C'est à peine si monseigneur Yvain pouvait voir son cheval, malgré les
efforts des servantes pour maintenir les bougies allumées. On abaissa
le pont et il partit au galop en éperonnant son cheval. Quand il fut
presque arrivé à la fontaine, le beau temps revint. Les oiseaux se
remirent à chanter dans les arbres.
Monseigneur Yvain
se posta devant la fontaine et vit son adversaire : sa lance paraissait
très solide, mais ce qui étonnait le plus Yvain c'était qu'il avait
lui aussi un lion ! Yvain regarda son propre lion qui fixait l'ennemi
avec mépris et retroussait ses babines en montrant des crocs
menaçants. L'autre animal se comportait pareillement. "Par Dieu,
lança Yvain, d'où te vient ce lion ?" L'autre fit reculer sa
monture mais ne répondit pas. Monseigneur Yvain s'énerva et cria :
"Vassal ! aurais-tu peur de te battre ?" Le chevalier recula
encore. Yvain pensa alors qu'il n'aurait peut-être pas besoin de se
battre, et cela ne l'aurait pas gêné, maintenant qu'il était habitué
à la vie tranquille du château. Mais le chevalier, en fait, avait pris
de l'élan...
Il s'élança sur
Yvain. Celui-ci en fut surpris
et son écu se fendit. Aussitôt, il riposta et déchira les mailles du
haubert de son adversaire, qui le fit alors tomber de cheval. Yvain
sortit son épée et la pointa vers l'autre qui était descendu de sa
monture. Le sang coulait à flots et les deux lions avaient de la peine
à se retenir pour ne pas aller aider leurs maîtres. Yvain perdait peu
à peu le dessus car l'autre était jeune tandis que lui s'était
habitué à la vie des nobles. On servait tant de délicieux et copieux
repas là-bas qu'il n'était plus aussi leste qu'avant. Yvain n'avait presque plus
la force de lever son épée et son adversaire allait l'achever.

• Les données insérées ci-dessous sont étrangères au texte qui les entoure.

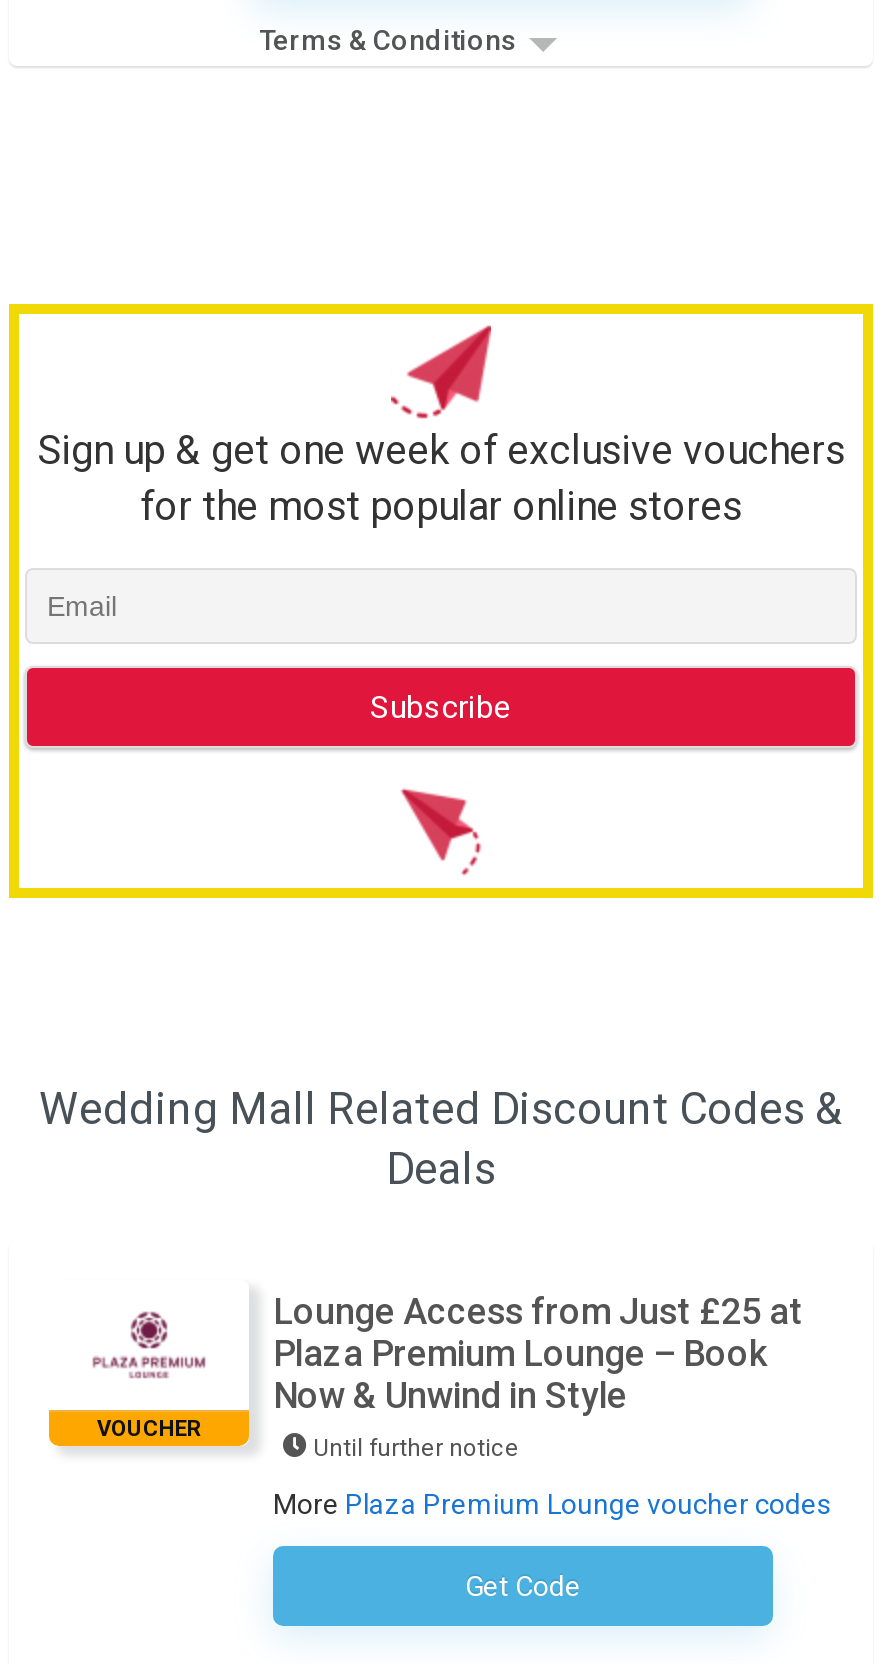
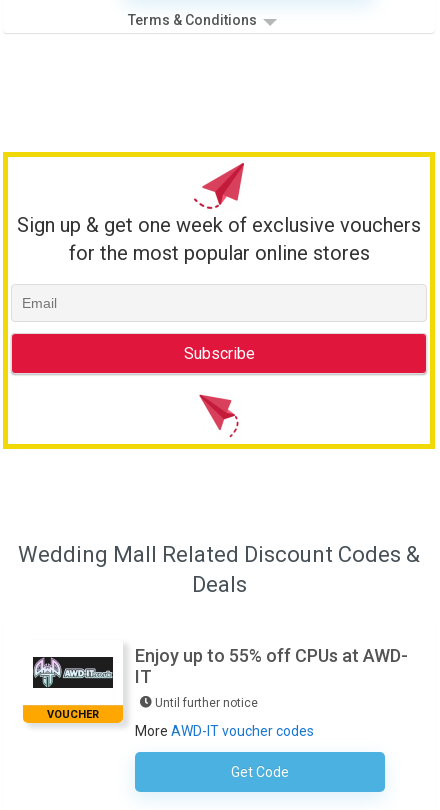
- [image]
- Lounge Access from Just £25 at
- Plaza Premium Lounge – Book
- Now & Unwind in Style
+ [image]
+ Enjoy up to 55% off CPUs at AWD-
+ IT

- More Plaza Premium Lounge voucher codes
+ More AWD-IT voucher codes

Soudain, le lion d'Yvain attaqua ; à son tour, le second félin se jeta
dans la bataille. L'adversaire, sous les griffes du lion de monseigneur
Yvain, se mit à siffler. A ce signal, son propre lion se jeta sur Yvain
et le déchiqueta. Quand le lion d'Yvain se rendit compte que son
maître était mort, il lâcha sa proie et se laissa alors dévorer. Le
vainqueur prit le cheval d'Yvain et partit en direction du château.
Là, il fut
accueilli par des hurlements de joie, ce qui l'étonna beaucoup. On
abaissa le pont pour lui et on le fit entrer comme un roi. Puis la Dame
s'avança, un manteau d'hermine sur les épaules, et lui prit les mains.
"Yvain, mon cher époux, tout le château est en liesse car vous
avez vaincu !" Le chevalier comprit alors que tous les gens du
château l'avaient pris pour Yvain car il n'avait pas encore enlevé son
casque et que son lion l'accompagnait. "Chère Dame, dit-il, je ne
suis pas votre époux" et il ôta son heaume. Laudine poussa un cri
et se mit à pleurer en s'arrachant les cheveux et en se lamentant :
"Ah ! mon pauvre époux, lui si vaillant et si galant ! Ah Dieu !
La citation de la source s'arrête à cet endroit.